───── DATA EXTRACTS ─────

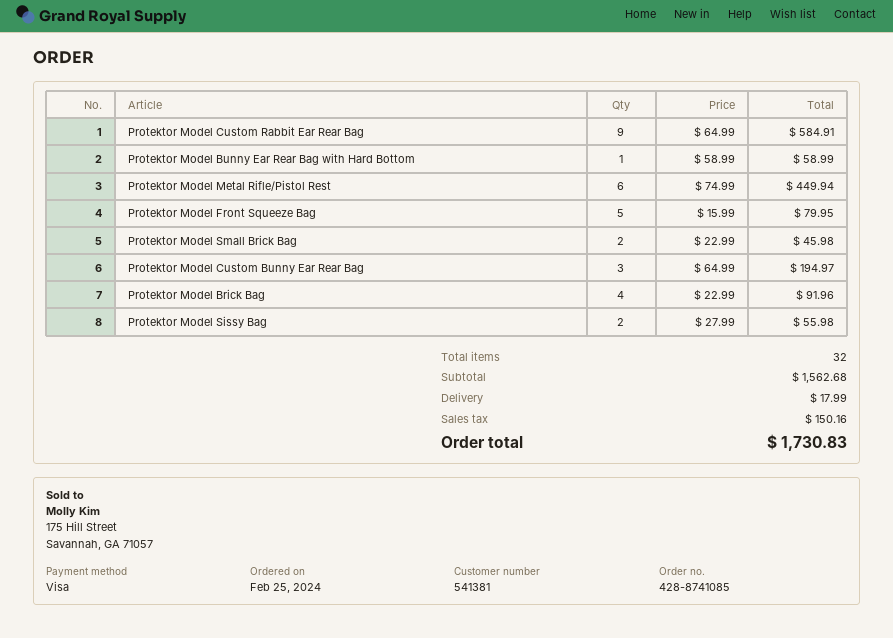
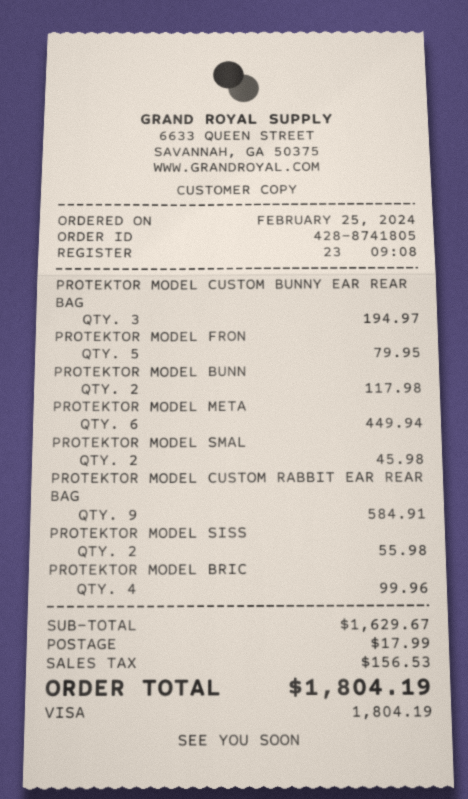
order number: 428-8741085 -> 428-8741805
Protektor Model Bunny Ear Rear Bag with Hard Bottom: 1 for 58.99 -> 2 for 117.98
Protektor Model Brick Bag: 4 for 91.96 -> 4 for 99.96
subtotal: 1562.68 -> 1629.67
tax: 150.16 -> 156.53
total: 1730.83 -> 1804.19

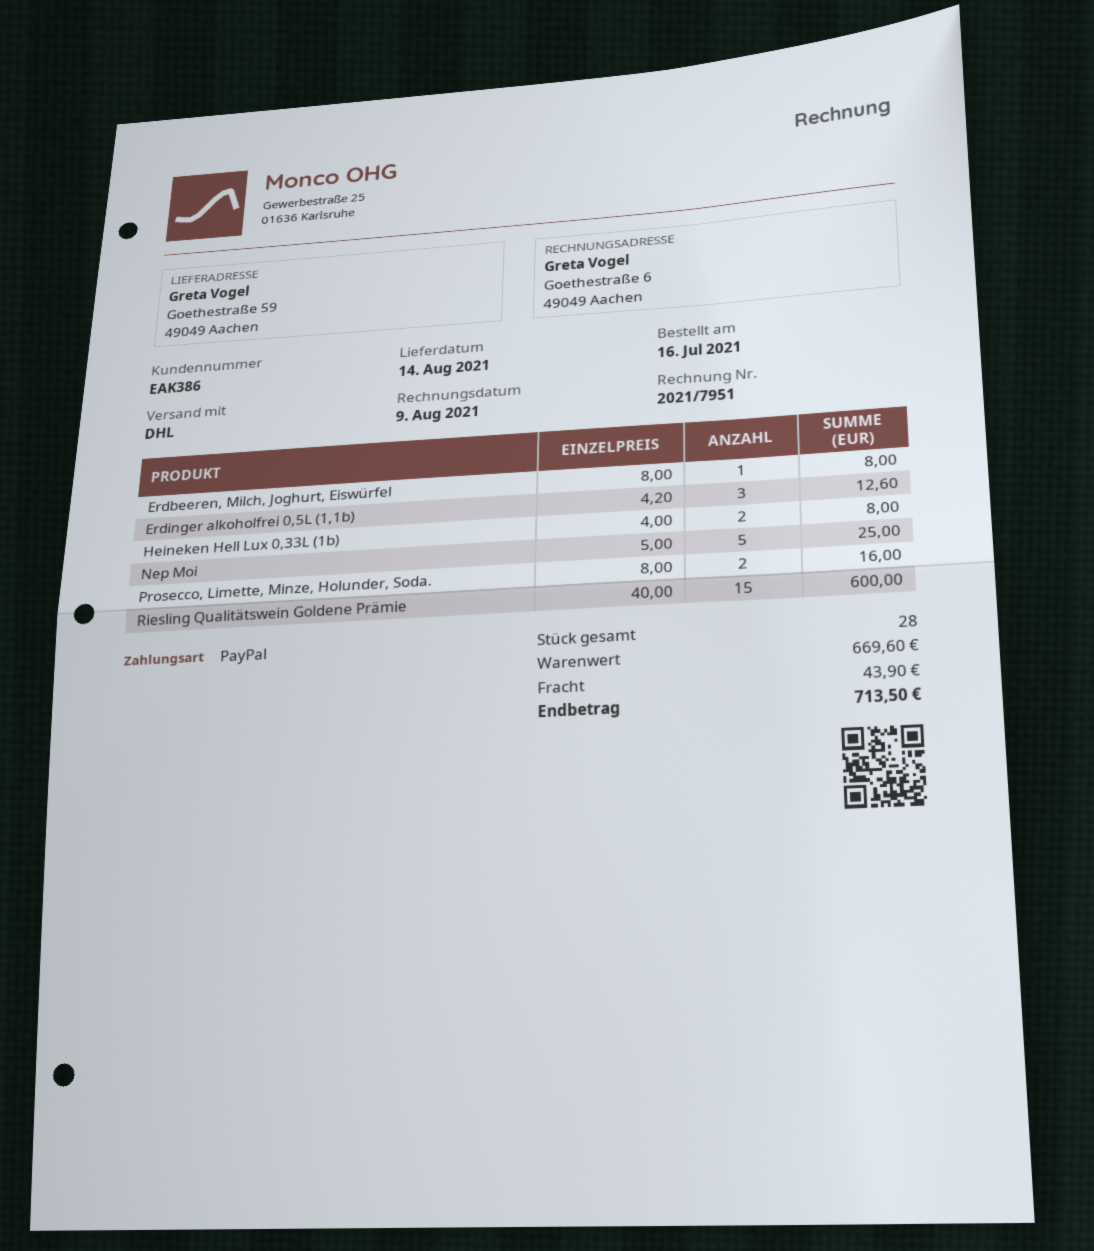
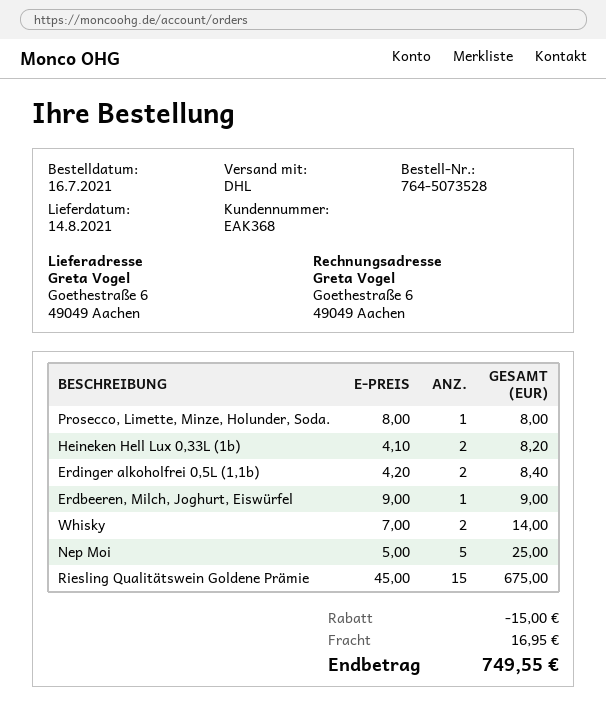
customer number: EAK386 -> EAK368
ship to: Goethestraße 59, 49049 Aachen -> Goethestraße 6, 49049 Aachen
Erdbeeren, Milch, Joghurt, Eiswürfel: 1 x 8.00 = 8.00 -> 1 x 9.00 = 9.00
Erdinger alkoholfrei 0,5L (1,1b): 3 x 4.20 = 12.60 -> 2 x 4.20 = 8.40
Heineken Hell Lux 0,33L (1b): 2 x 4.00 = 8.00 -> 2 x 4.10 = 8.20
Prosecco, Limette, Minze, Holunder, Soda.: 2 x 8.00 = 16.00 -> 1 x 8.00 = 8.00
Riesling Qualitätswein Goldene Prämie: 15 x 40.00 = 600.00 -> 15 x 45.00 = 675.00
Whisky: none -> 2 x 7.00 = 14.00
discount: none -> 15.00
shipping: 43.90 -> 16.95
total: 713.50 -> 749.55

─────

• **ACTION ITEM**
In the entries above, count each line holding the word "none" and give that count alone.

• **OUTPUT BELOW**
2